Парень усмехнулся, любуясь её новым одеянием.
– Волчица, да и только! Прям-таки Волхитка! Ладно, не сверли меня глазами!.. Повоспитывала – и хватит. Теперь моя очередь. Не дрожи, киса, не бойся – даже юбка не помнётся!..
Он расставил руки, шагнул и сгреб её в охапку – вместе с волчьей шкурой. Волосатый обнажённый торс, комковато и упруго набитый мышцами, придавил Олеськино лицо. Задыхаясь, она откинула голову и неожиданно сильно укусила за рыжую руку.
Приглушенно рыкнув, он швырнул её на нары.
– У-у, волчица! – азартно хохотнул, потирая укус выше локтя. – Хорошо! Мне это нравится! Иш-шо давай!
– Не подходи!
Она забилась в угол. Дальше случилось невероятное. Блеснула молния, ударил гром: с потолка посыпалась труха и куски подгнившей дранки: на несколько мгновений этот мусор запорошил Варфоломею глаза. А когда он снова посмотрел – перед ним стояла высокая грудастая волчица. Хриплое дыхание клокотало в горле взлохмаченного зверя: зеленоватые зрачки зло и раскаленно фосфоресцировали во мгле.

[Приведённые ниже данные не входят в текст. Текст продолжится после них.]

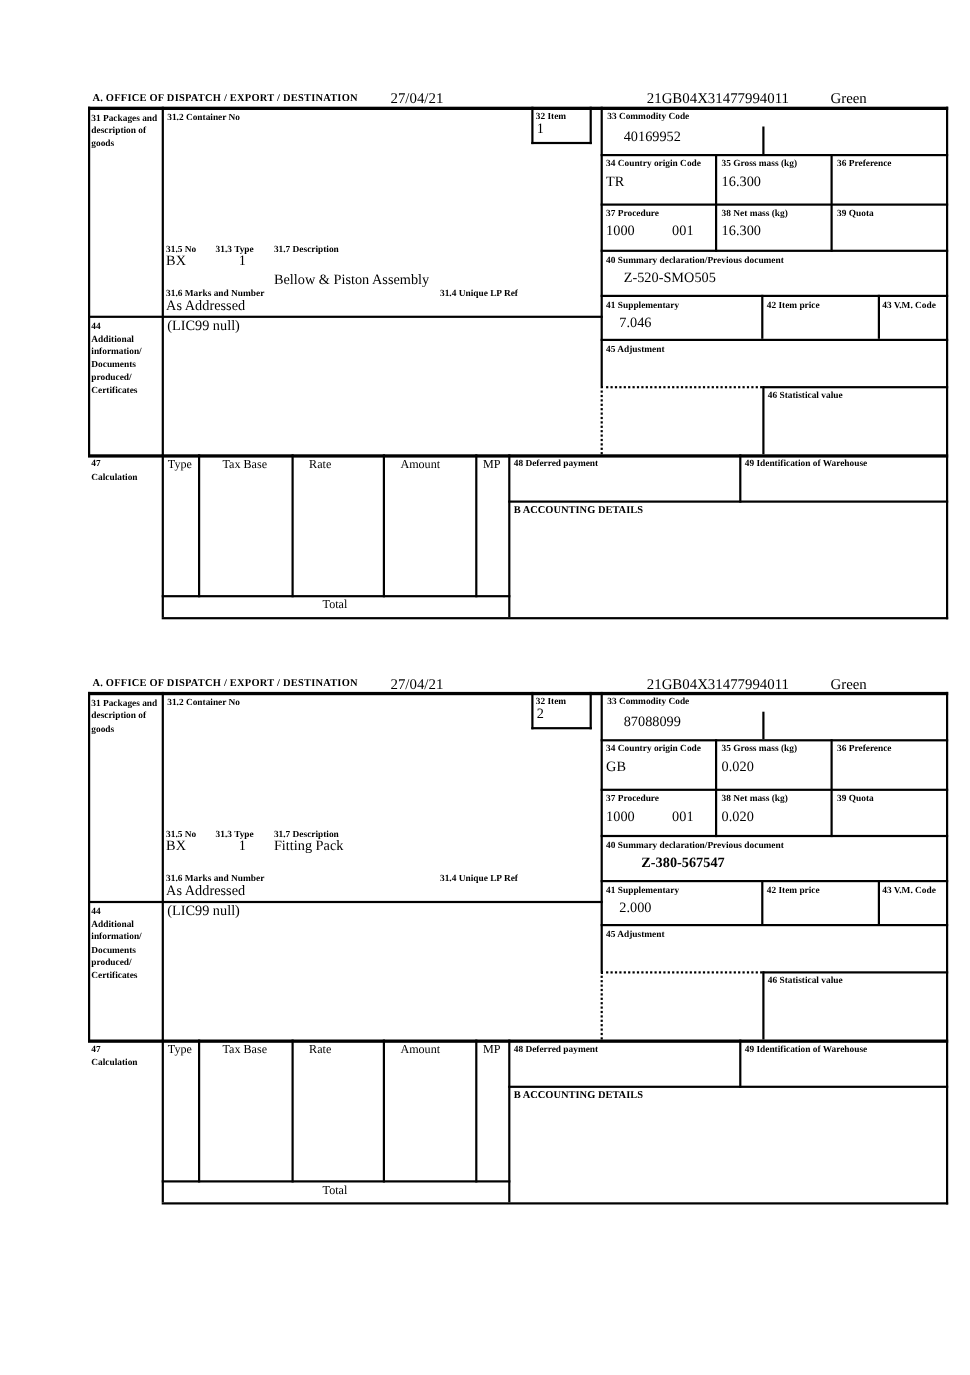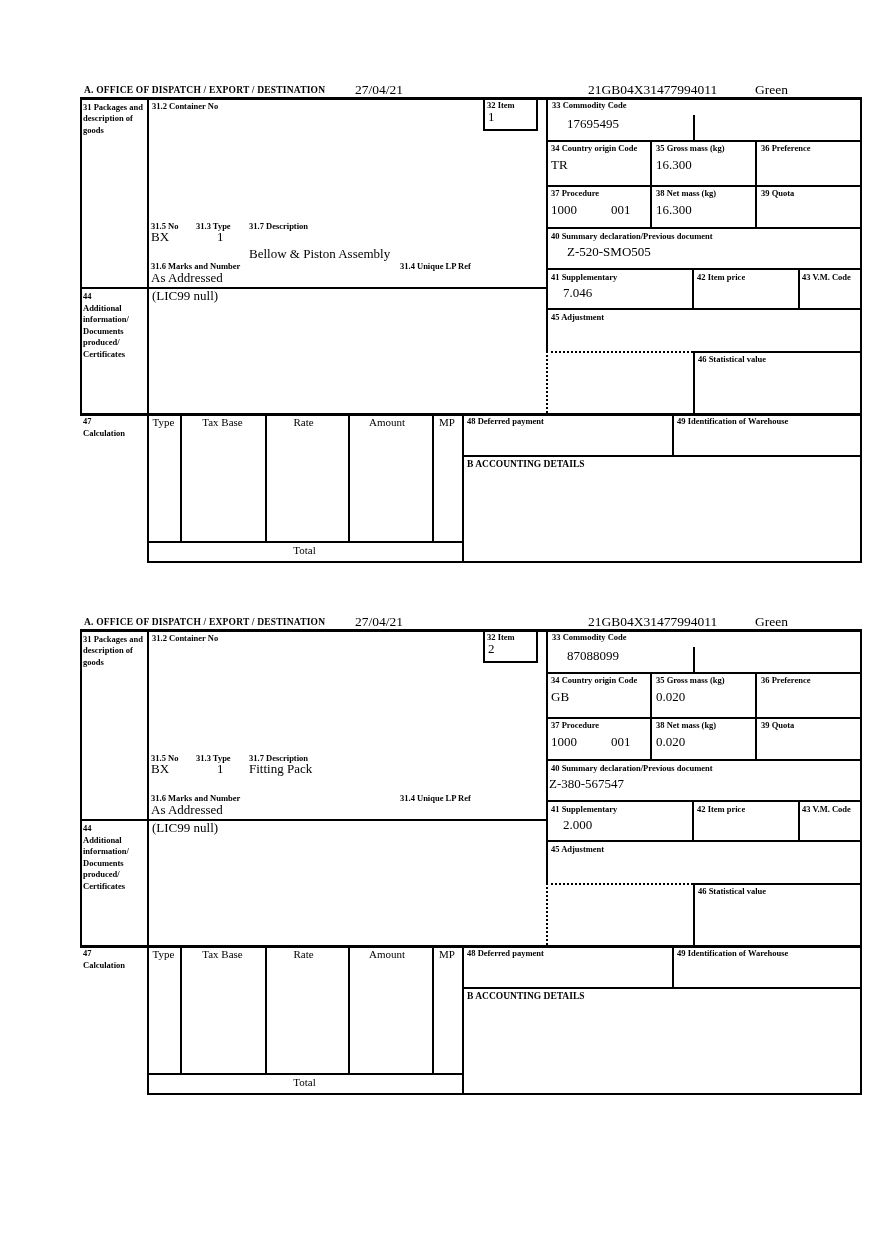--- a/index.html
+++ b/index.html
@@ -91,7 +91,7 @@
   <div class="val" style="left:408px;top:28px;">1</div>
 
   <div class="lbl" style="left:472px;top:18px;">33 Commodity Code</div>
-  <div class="val" style="left:487px;top:35px;">17695495</div>
+  <div class="val" style="left:487px;top:35px;">40169952</div>
 
   <div class="lbl" style="left:471px;top:61px;">34 Country origin Code</div>
   <div class="val" style="left:471px;top:76px;">TR</div>

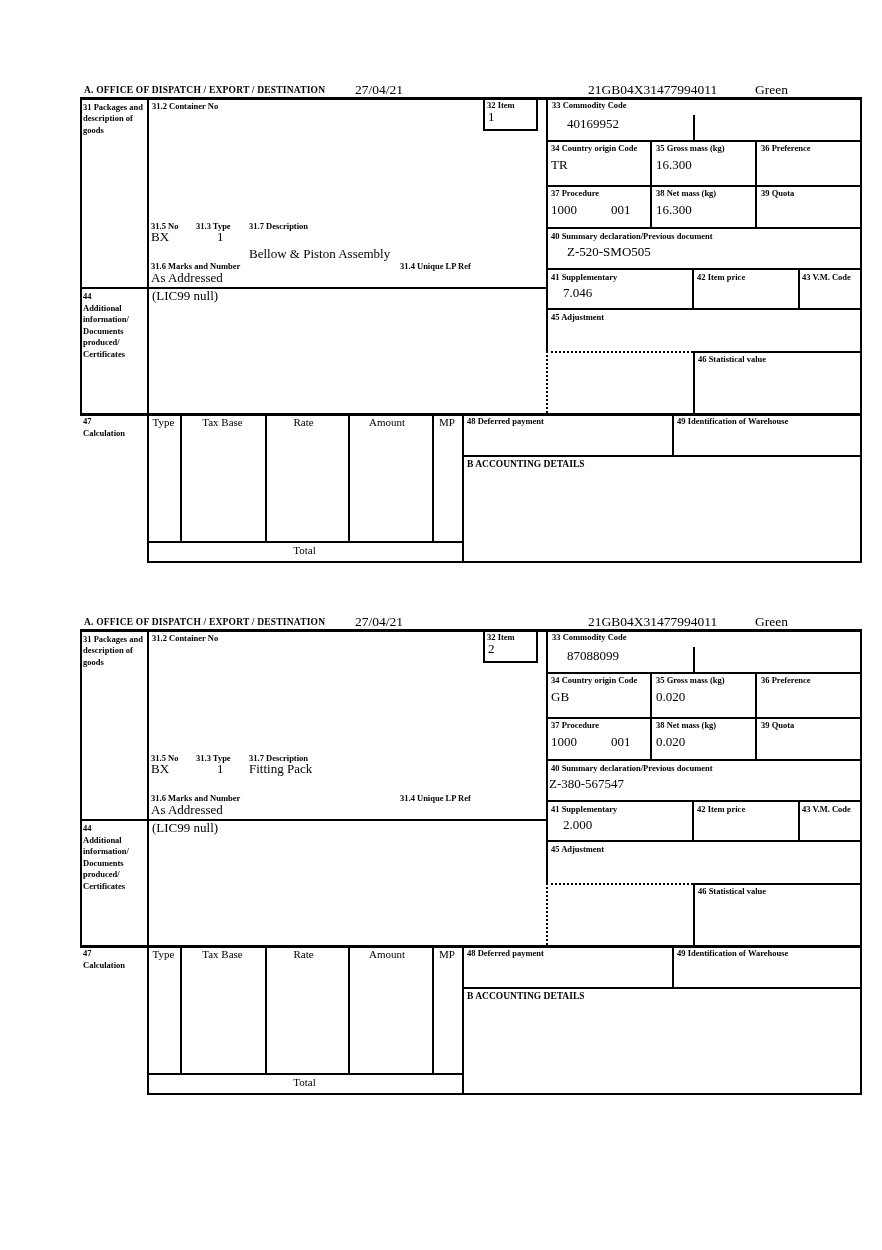--- a/index.html
+++ b/index.html
@@ -18,7 +18,7 @@
   .big{position:absolute;font-size:13.5px;white-space:nowrap;}
   .colhead{position:absolute;font-size:11px;font-weight:normal;top:334px;}
   .tc{text-align:center;}
-  .tr{text-align:center;}
+  .tr{text-align:left;margin-left:16px;}
   .acct{position:absolute;font-size:9.5px;font-weight:bold;white-space:nowrap;}
 </style>
 </head>

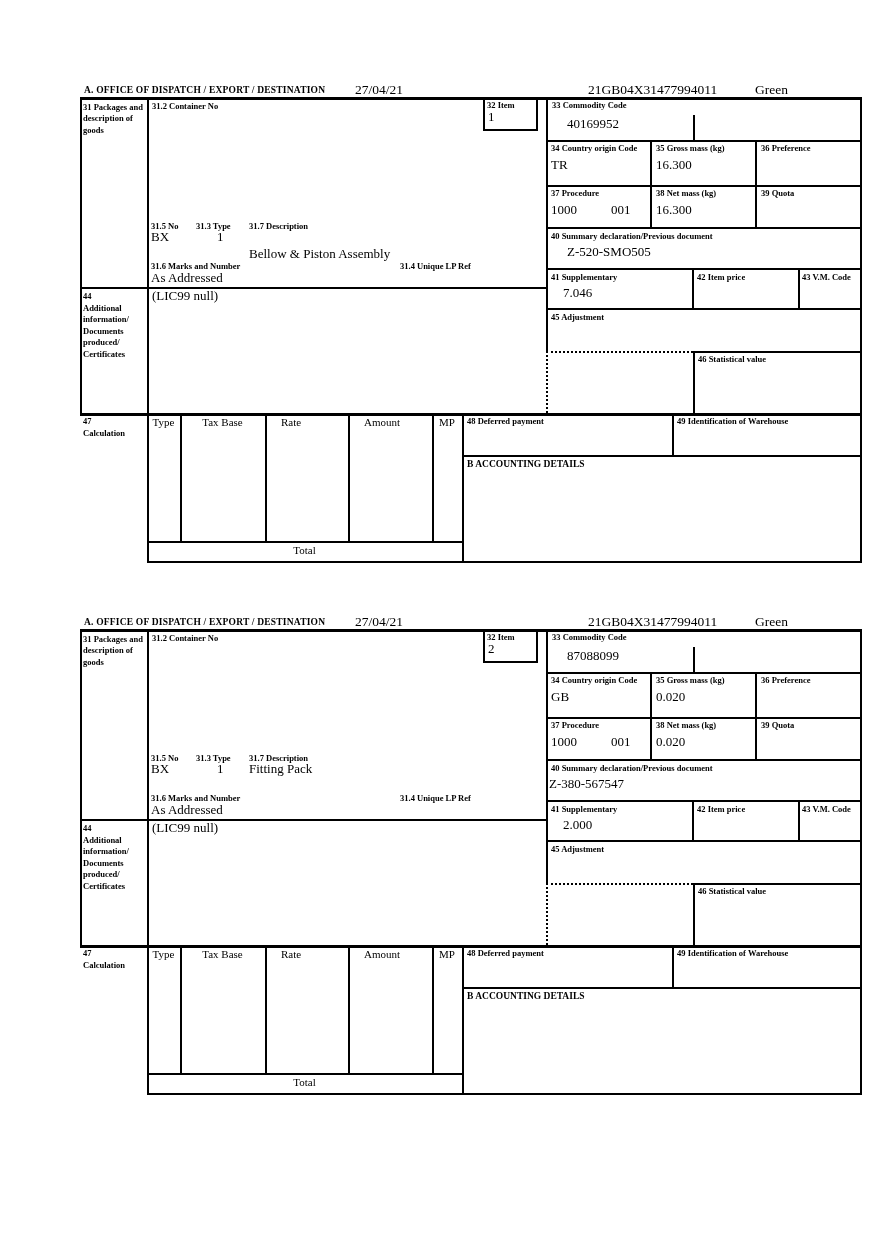--- a/index.html
+++ b/index.html
@@ -213,7 +213,7 @@
   <div class="lbl" style="left:681px;top:106px;">39 Quota</div>
 
   <div class="lbl" style="left:471px;top:149px;">40 Summary declaration/Previous document</div>
-  <div class="val" style="left:469px;top:163px;">Z-380-567547</div>
+  <div class="val" style="left:503px;top:163px;font-weight:bold;">Z-380-567547</div>
 
   <div class="lbl" style="left:471px;top:190px;">41 Supplementary</div>
   <div class="val" style="left:483px;top:204px;">2.000</div>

Хмельному Ворке показалось: девка в волчьей шкуре. Но волчица распахнула горячую пасть, утыканную клыками, грозно зарычала – и хмель из головы как ветром выдуло. Парень попятился.
Оседая на задние лапы, волчица метнулась под горло. Он успел защититься рукою. Сверкнули зубы… Кровь хлестанула из руки, разорванной до кости… В голове помутилось, но звериный инстинкт самосохранения заставил Ворку левой, уцелевшей рукой схватить бутылку со стола: он размахнулся и обрушил между волчьих глаз… брызнули и зазвенели осколки.